Top of Source material

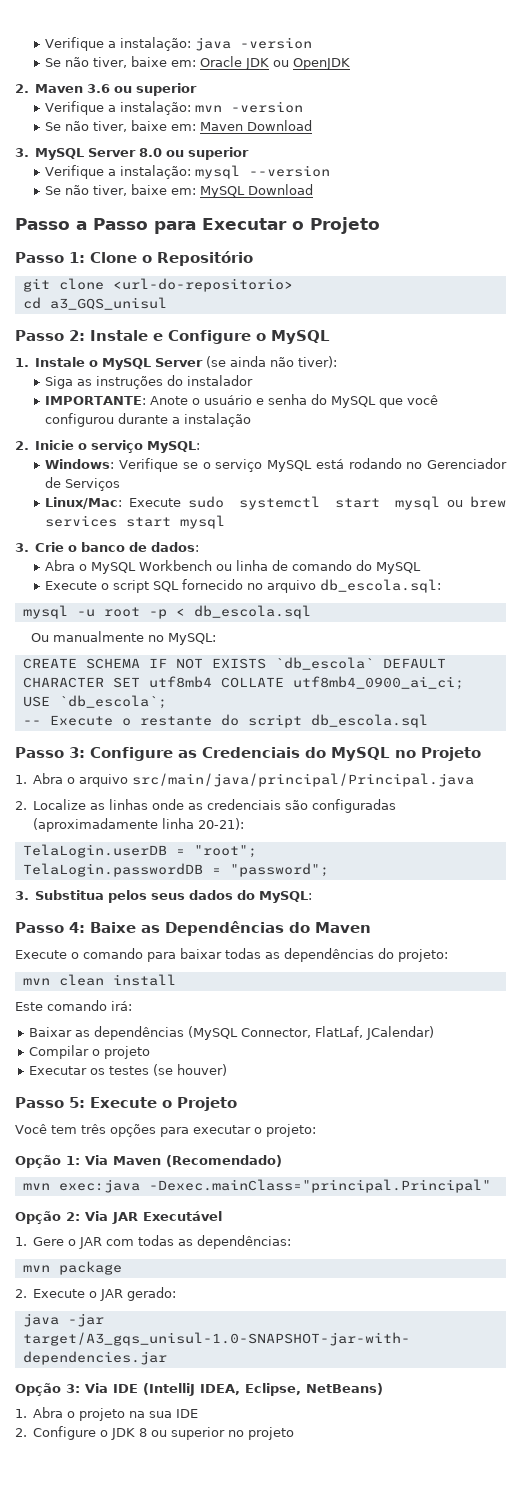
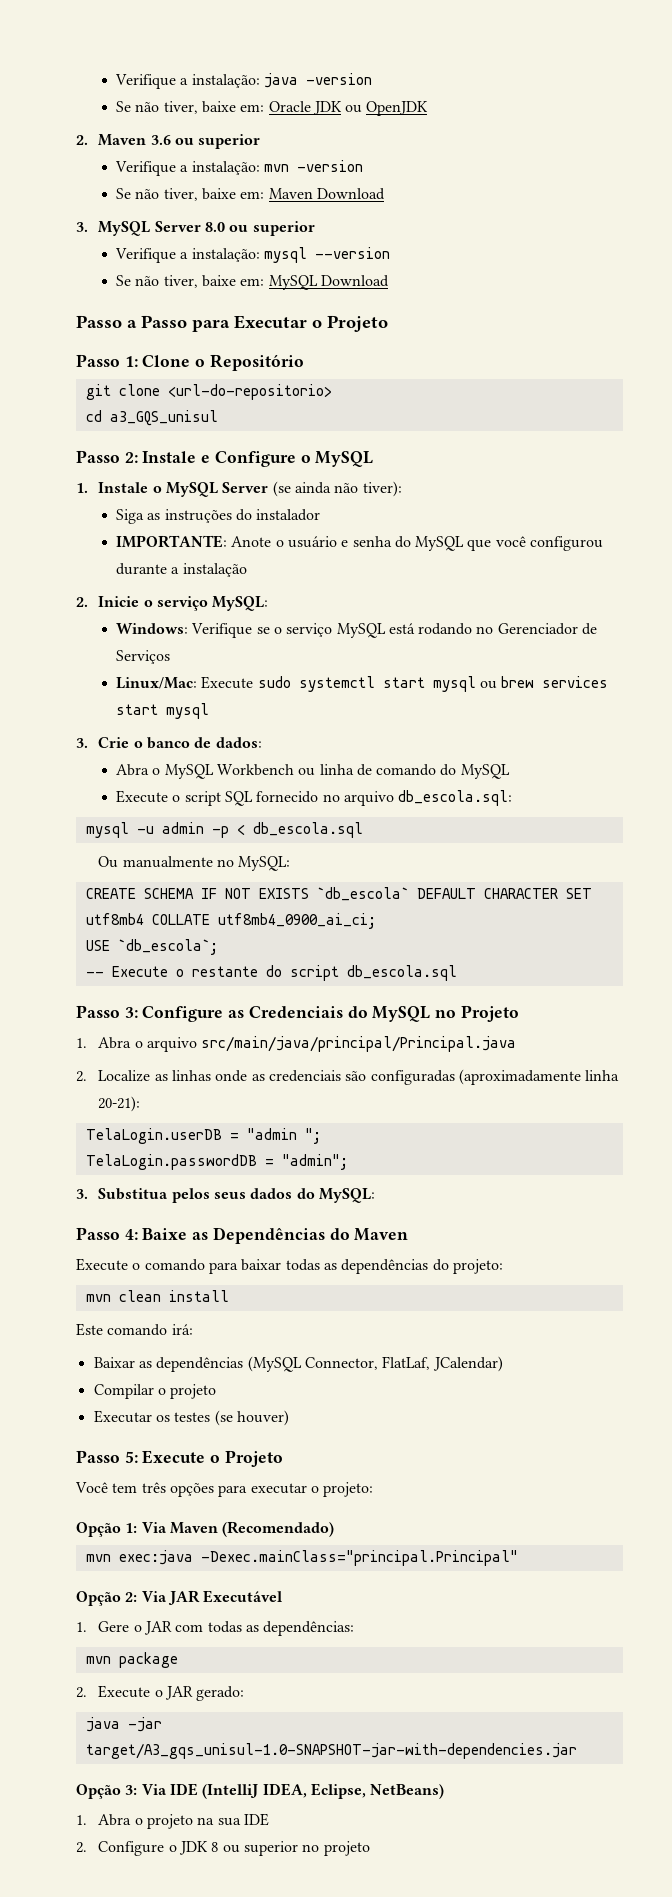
- mysql -u root -p < db_escola.sql
+ mysql -u admin -p < db_escola.sql
- TelaLogin.userDB = "root";
+ TelaLogin.userDB = "admin ";
- TelaLogin.passwordDB = "password";
+ TelaLogin.passwordDB = "admin";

Bottom of Source material

# Problem requirements
Go through the entries and copy every line with "passwordDB".

# Response below
- TelaLogin.passwordDB = "password";
+ TelaLogin.passwordDB = "admin";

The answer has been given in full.